▸ PROMPT:
Across the entries that follow, tally every line holding the word "date" and reply with the count alone.

[THE DATA]

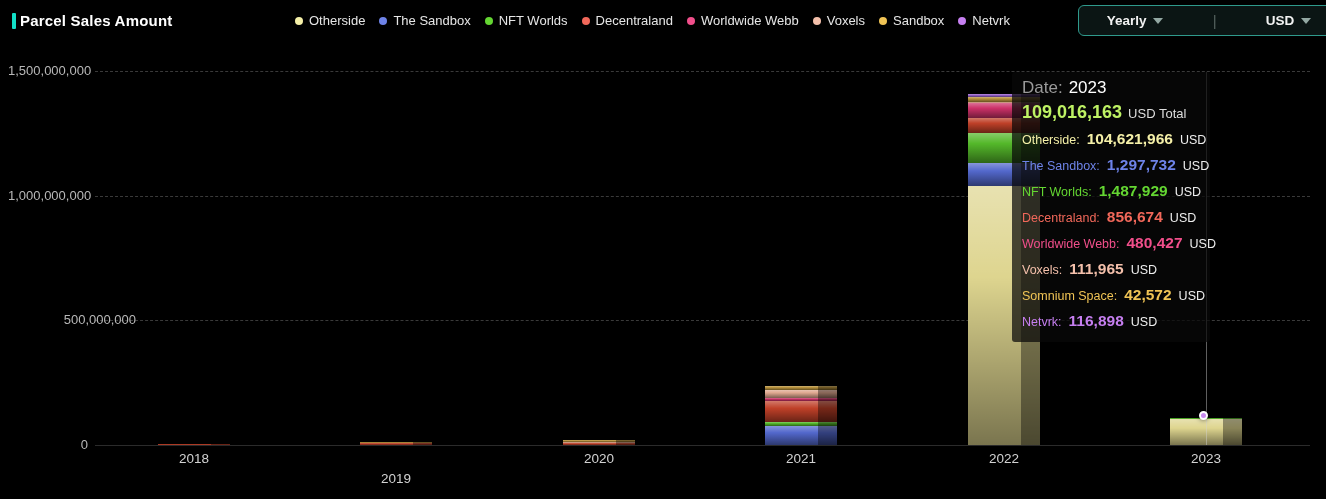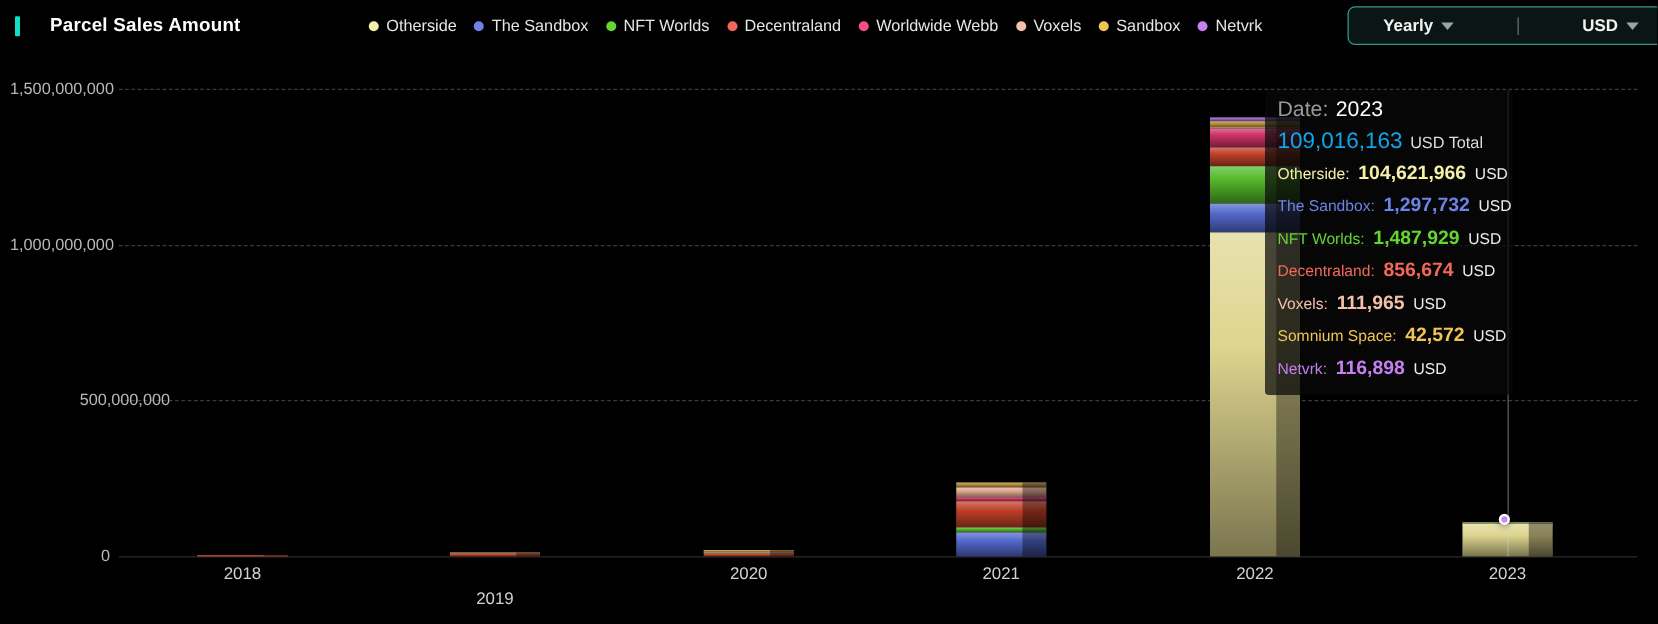--- a/index.html
+++ b/index.html
@@ -10,7 +10,7 @@
   }
   
   .hdr{position:absolute;left:0;top:0;width:100%;height:42px;}
-  .title-wrap{position:absolute;left:12px;top:12px;display:flex;align-items:center;gap:24px;}
+  .title-wrap{position:absolute;left:12px;top:12px;display:flex;align-items:center;gap:4px;}
   .accent{width:4px;height:16px;border-radius:1px;}
   .title{font-size:15px;font-weight:bold;color:#fff;letter-spacing:.2px;}
   .legend{position:absolute;left:295px;top:13px;display:flex;align-items:center;gap:14px;white-space:nowrap;}

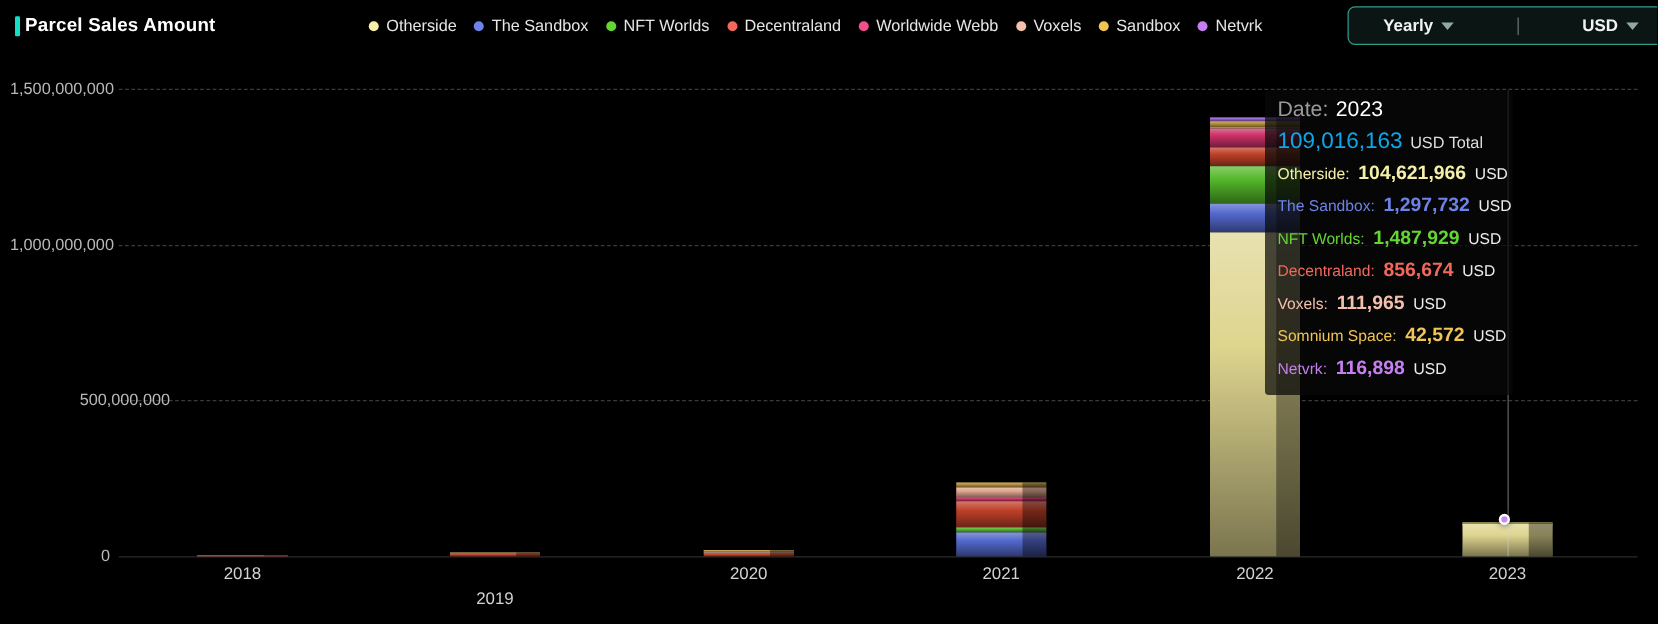--- a/index.html
+++ b/index.html
@@ -46,7 +46,7 @@
   .t-date{height:23px;line-height:23px;font-size:17px;color:#9a9a9a;}
   .t-date b{color:#fff;font-weight:normal;margin-left:6px;}
   .t-total{height:27px;line-height:27px;}
-  .t-total-val{font-size:18px;font-weight:normal;color:#0ea5e9;}
+  .t-total-val{font-size:18px;font-weight:bold;color:#bef264;}
   .t-total-suffix{font-size:13px;color:#ddd;margin-left:6px;}
   .t-row{height:26px;line-height:26px;white-space:nowrap;}
   .t-label{font-size:12.5px;}

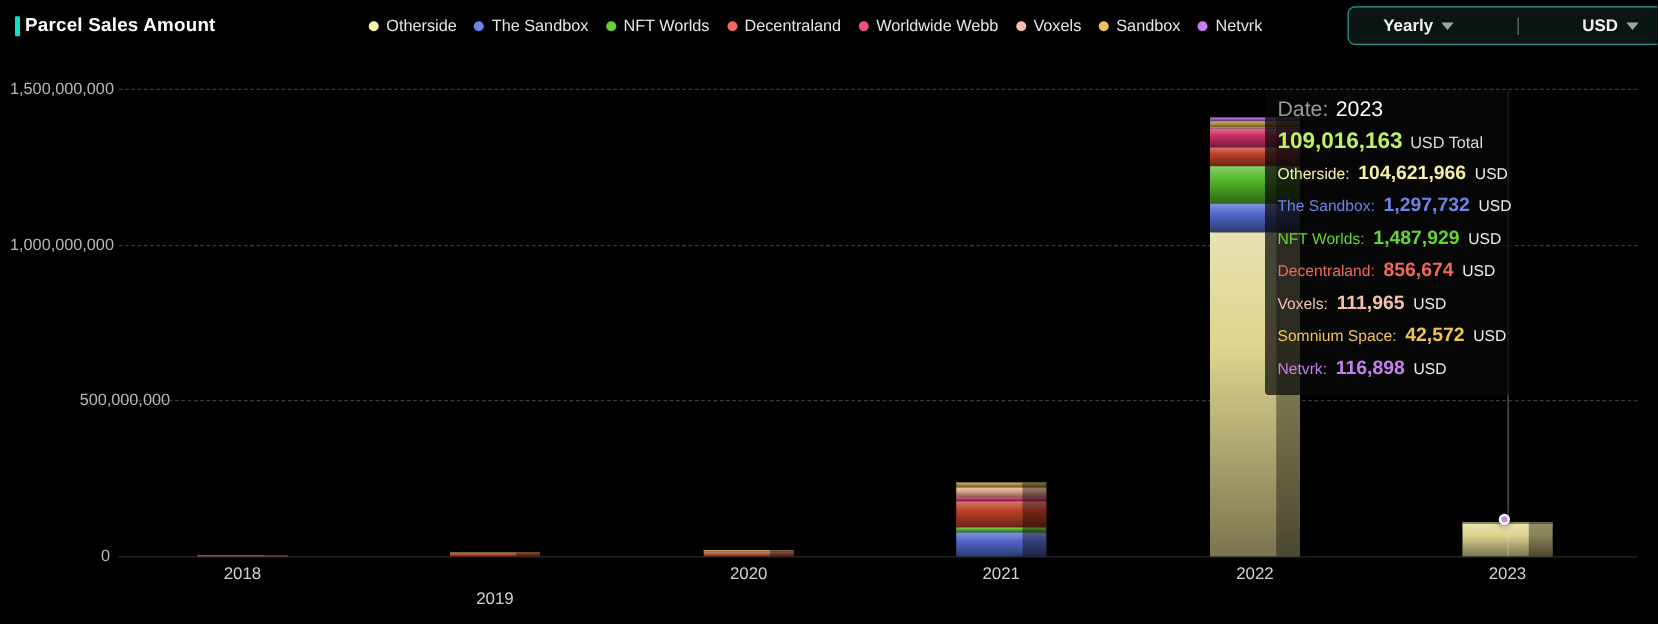--- a/index.html
+++ b/index.html
@@ -250,6 +250,7 @@
         <div class="t-row"><span class="t-label" style="color: rgb(110, 131, 232);">The Sandbox:</span><span class="t-val" style="color: rgb(110, 131, 232);">1,297,732</span><span class="t-unit">USD</span></div>
         <div class="t-row"><span class="t-label" style="color: rgb(100, 214, 50);">NFT Worlds:</span><span class="t-val" style="color: rgb(100, 214, 50);">1,487,929</span><span class="t-unit">USD</span></div>
         <div class="t-row"><span class="t-label" style="color: rgb(242, 104, 90);">Decentraland:</span><span class="t-val" style="color: rgb(242, 104, 90);">856,674</span><span class="t-unit">USD</span></div>
+        <div class="t-row"><span class="t-label" style="color: rgb(241, 79, 139);">Worldwide Webb:</span><span class="t-val" style="color: rgb(241, 79, 139);">480,427</span><span class="t-unit">USD</span></div>
         <div class="t-row"><span class="t-label" style="color: rgb(244, 192, 171); margin-top: 11px;">Voxels:</span><span class="t-val" style="color: rgb(244, 192, 171);">111,965</span><span class="t-unit">USD</span></div>
         <div class="t-row"><span class="t-label" style="color: rgb(240, 196, 85);">Somnium Space:</span><span class="t-val" style="color: rgb(240, 196, 85);">42,572</span><span class="t-unit">USD</span></div>
         <div class="t-row"><span class="t-label" style="color: rgb(198, 127, 240);">Netvrk:</span><span class="t-val" style="color: rgb(198, 127, 240);">116,898</span><span class="t-unit">USD</span></div>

[/THE DATA]

▸ REPLY TO THE TASK:
2